Sementara itu, dalam bidang pendidikan, FMN menilai kebijakan liberalisasi terus merugikan mahasiswa. Lebih lanjut, Badawi menyoroti bahwa Universitas Mataram dan UIN Mataram kini menyandang status PTN-BH, yang menurutnya justru membuka jalan menuju privatisasi kampus.
“Mahasiswa kehilangan suara. UKT naik, kampus berubah jadi korporasi. Pendidikan bukan lagi hak rakyat, tapi bisnis elit kampus dengan restu negara,” ujarnya.

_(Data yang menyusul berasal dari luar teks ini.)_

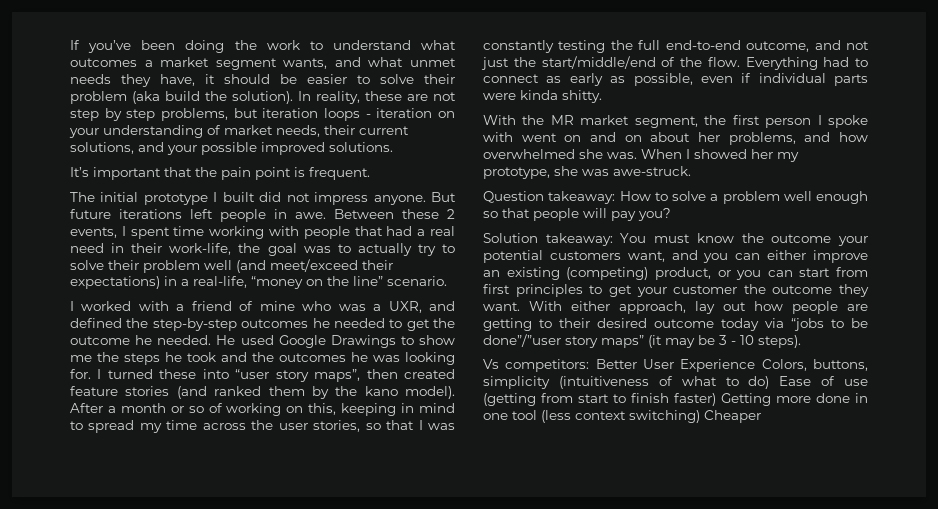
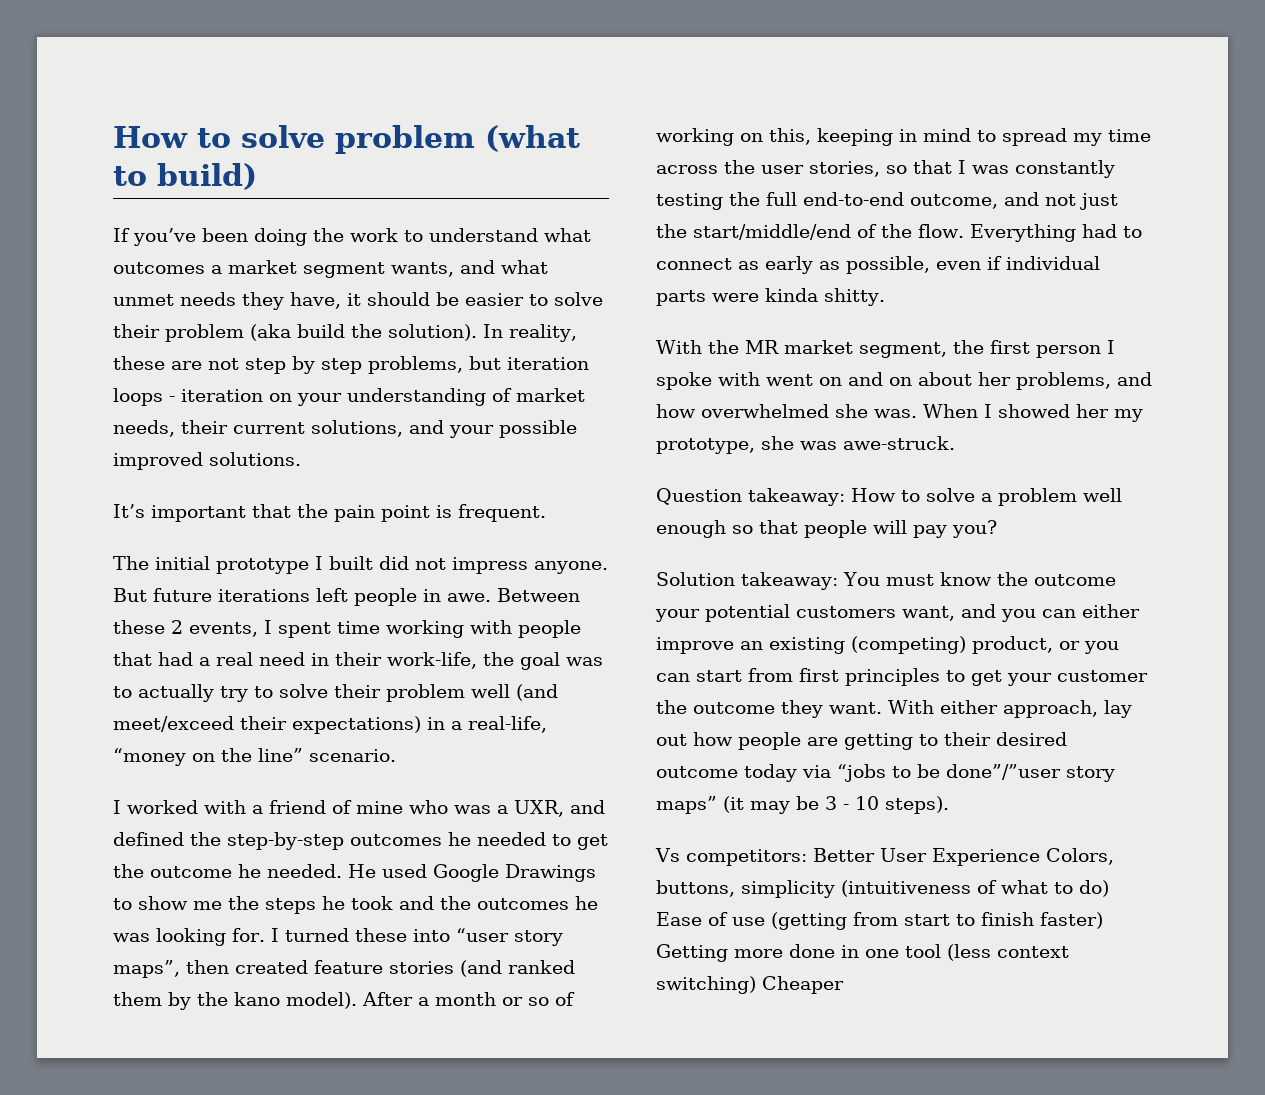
(70, 45) none -> [113,125,580,154] [113,163,257,190] How to solve problem (what to build) //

Seruan Perlawanan Nasional
Di akhir wawancara, Ahmad Badawi menyerukan agar pemuda dan mahasiswa bersatu melawan kekuasaan yang menindas.
“Kita tidak butuh gerakan yang sekadar viral di medsos. Kita butuh gerakan terorganisir yang disiplin, cerdas, dan berani melawan,” tegasnya.
Lebih lanjut, ia menambahkan bahwa FMN akan menggelar Pekan Perlawanan Nasional (Week of Resistance) pada 20–28 Oktober 2025 dengan lima tuntutan utama:
-
Tolak kedatangan Trump di KTT Asean
-
Hentikan Militerisasi Pimpinan Imperialisme As
-
Prabowo-Gibran harus bertanggung jawab atas seluruh pelanggaran HAM serta korban luka dan jiwa yang terjadi selama gelombang demonstrasi sejak 25 Agustus!
-
Hentikan seluruh bentuk kekerasan, intimidasi, provokasi, dan pembungkaman oleh aparat terhadap rakyat yang memperjuangkan hak demokratisnya! Segera bebaskan seluruh massa aksi! Dan akhirnya, hentikan kriminalisasi rakyat yang memperjuangkan hak demokratisnya!
-
Copot Kapolri Listyo Sigit! Jalankan reformasi Polri!
-
Potong anggaran TNI, Polri, dan Kementrian Pertahanan! Alihkan anggaran tersebut kepada pendidikan, kesehatan, dan layanan sosial!
-
Hentikan bisnis militer dan keterlibatan militer dalam ruang publik!
-
Libatkan mahasiswa, tenaga pendidikan, dan rakyat dalam penyusunan RUU Sisdiknas!
-
Hentikan dan evaluasi MBG! Kembalikan 255 milyar rupiah untuk anggaran pendidikan!
-
Jalankan kebijakan alokasi anggaran pendidikan 20% dari APBN yang substansial, merata, dan tidak diskriminatif!
-
Berikan upah layak bagi guru dan dosen serta jamin tunjangan profesi tenaga pendidikan!
-
Gratiskan pendidikan dasar dan menengah baik swasta maupun negeri!
-
Berikan akses pendidikan tinggi seluas-luasnya bagi anak buruh dan kaum tani!
-
Cabut UU Ciptaker!
-
Hentikan seluruh skema perampasan dan monopoli tanah yang merampas ruang hidup kaum tani, suku bangsa minoritas, dan kaum miskin perkotaan serta merusak lingkungan hidup!